Marine Students Float Boats
by Stefanie Frump, Science Teacher at Richard O. Jacobson Technical High School at Seminole
Hello from Richard O. Jacobson Technical High School, located on Florida’s sunny Gulf Coast! My name is Stefanie Frump and I teach Marine Science 1 and 2 to mostly juniors and seniors. Students in my Marine 1 classes focus predominantly on Florida ecosystems over the course of the year, but those that return for Marine 2, have the opportunity to focus on other ecosystems that most Florida kids don’t tend to be familiar with, like the Polar regions. In mid-January, students began learning about these unique ecosystems by making comparisons of the two locations including everything from geography and types of ice to management of the areas, and the plants and animals that can be found there. They also learned about the physical, behavioral and physiological adaptations that allow polar animals to survive and thrive. Below is our classroom display featuring some of the more popular polar animals.
Students then completed virtual field trips to both locations. As a 2019 National Geographic Grosvenor Teacher Fellow, I traveled to Arctic Svalbard and was able to utilize my stories, photos, videos, and interviews with naturalists for a more personal experience.

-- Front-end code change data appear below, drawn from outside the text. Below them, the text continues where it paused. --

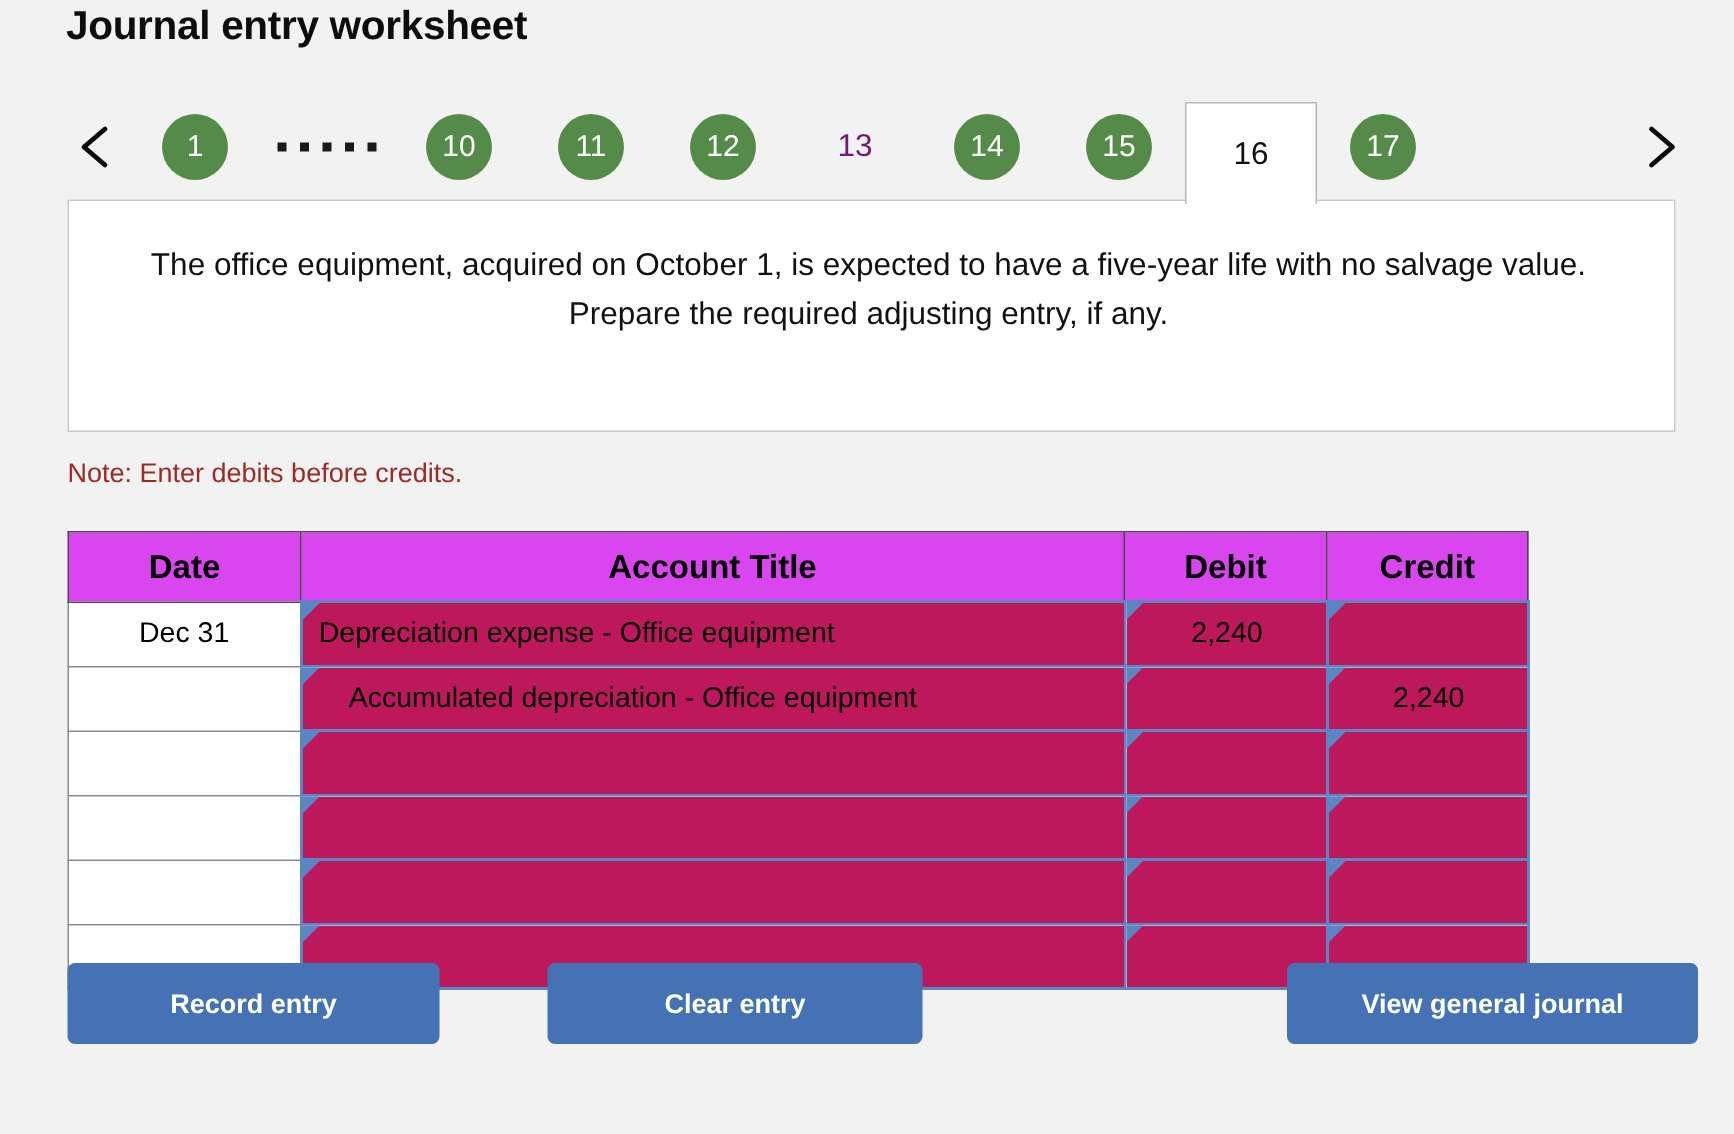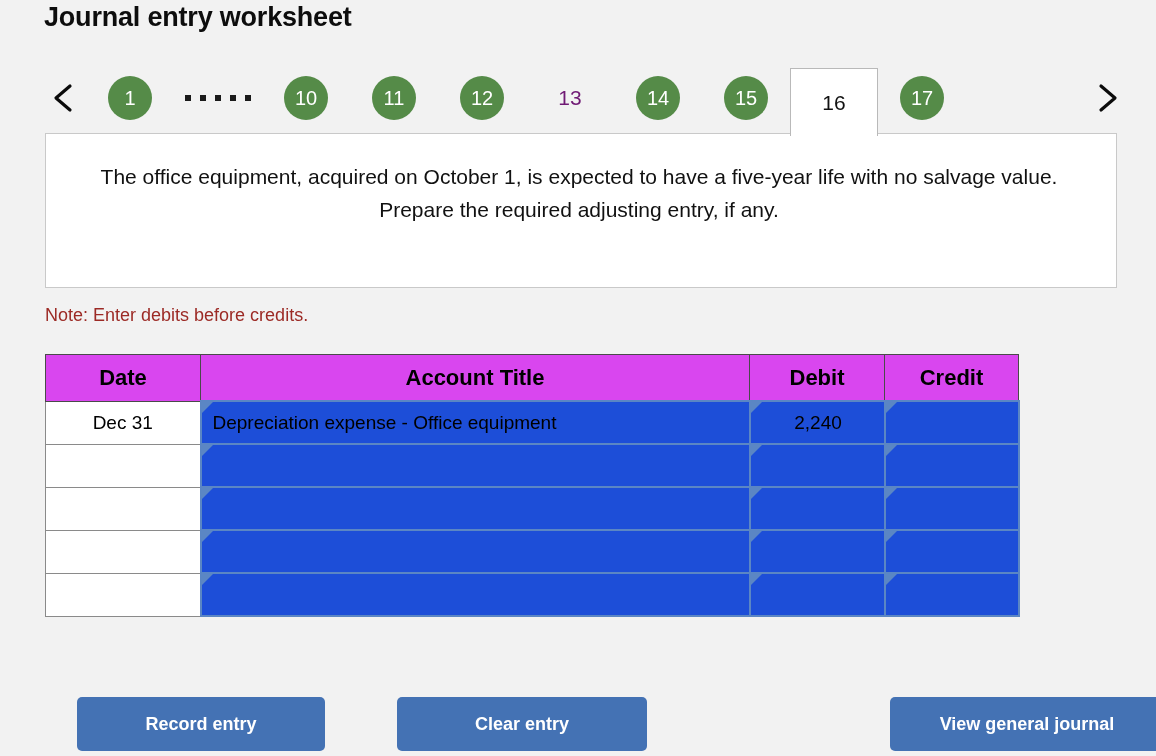"Depreciation expense - Office equipment" td.in-cell { background: #1d4ed8 -> #be185d }
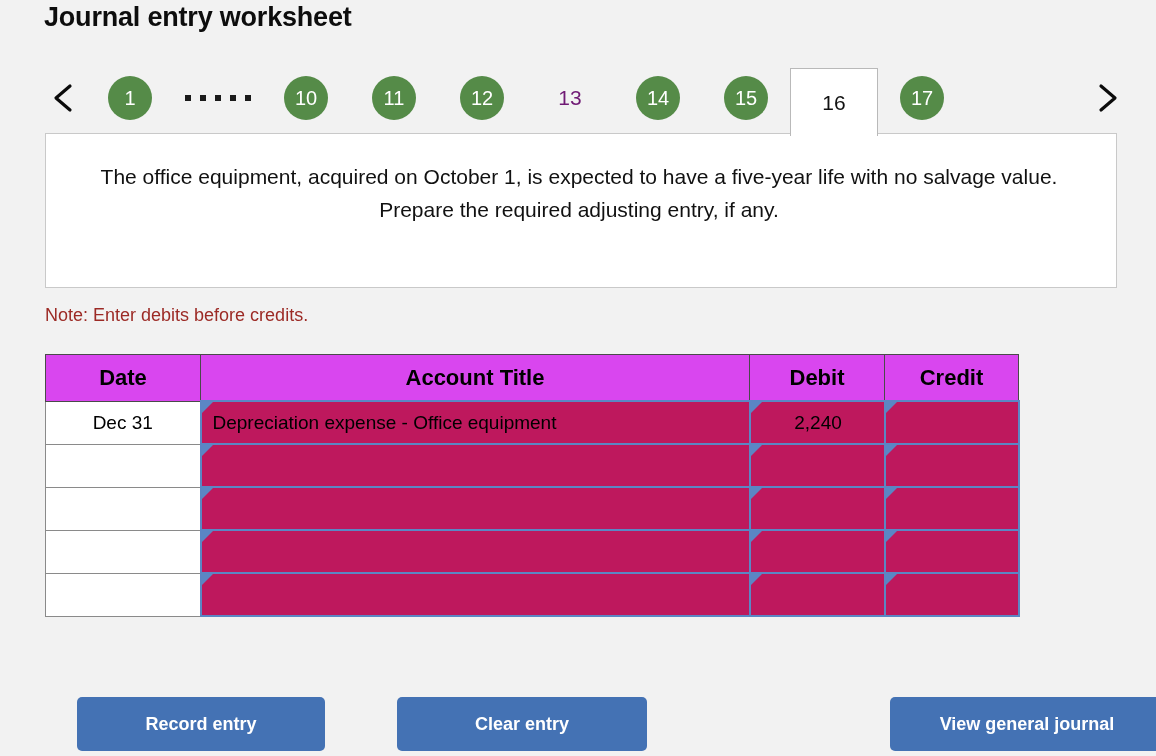"Accumulated depreciation - Office" tr { html: none -> <tr> <td></td> <td> <span></span> <span>Accumulated depreciation - Office equipment</span> </td> <td> <span></span> <span></span> </td> <td> <span></span> <span>2,240</span> </td> </tr> }
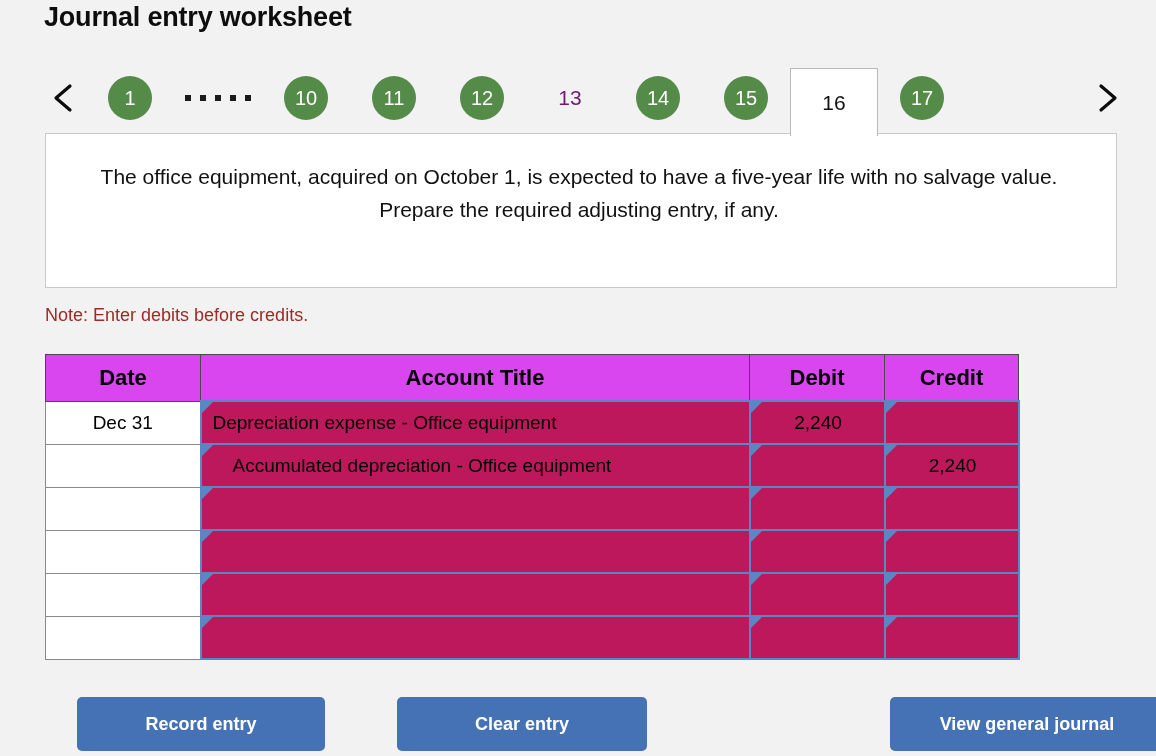"Record entry" .btnrow { margin-left: 32px -> none; top: 697px -> 642px }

Once background knowledge was established, we began focusing on “Polar problems,” by beginning with climate change. Students looked at the impact that warming temperatures may have on thermohaline circulation by reading recent articles and observing student-created models. They even listened to a podcast featuring winter Olympic athletes who have seen evidence of climate change firsthand. Students then broke up into groups and were randomly assigned topics like pollution (including microplastics & biomagnification), industrial fishing/overfishing, invasive species, oil & gas development, tourism, and deep-sea mining. Each student within a group was required to create a final product demonstrating how their topic is impacting the Arctic and Antarctic regions. Students produced creative children’s books, video games, comic strips, scientific posters, models, GIFs, and more!
We recently received our wooden boats and used this unique opportunity to review concepts for upcoming final exams. Students enjoyed painting the boats as our last activity together for the school year. While the boat designers will not have the chance to track their boats in class, next year’s Marine 2 students will be able to utilize the data as they begin to focus on the polar regions themselves.
Thank you for the opportunity to participate in the program. We look forward to tracking the boats using real-time data!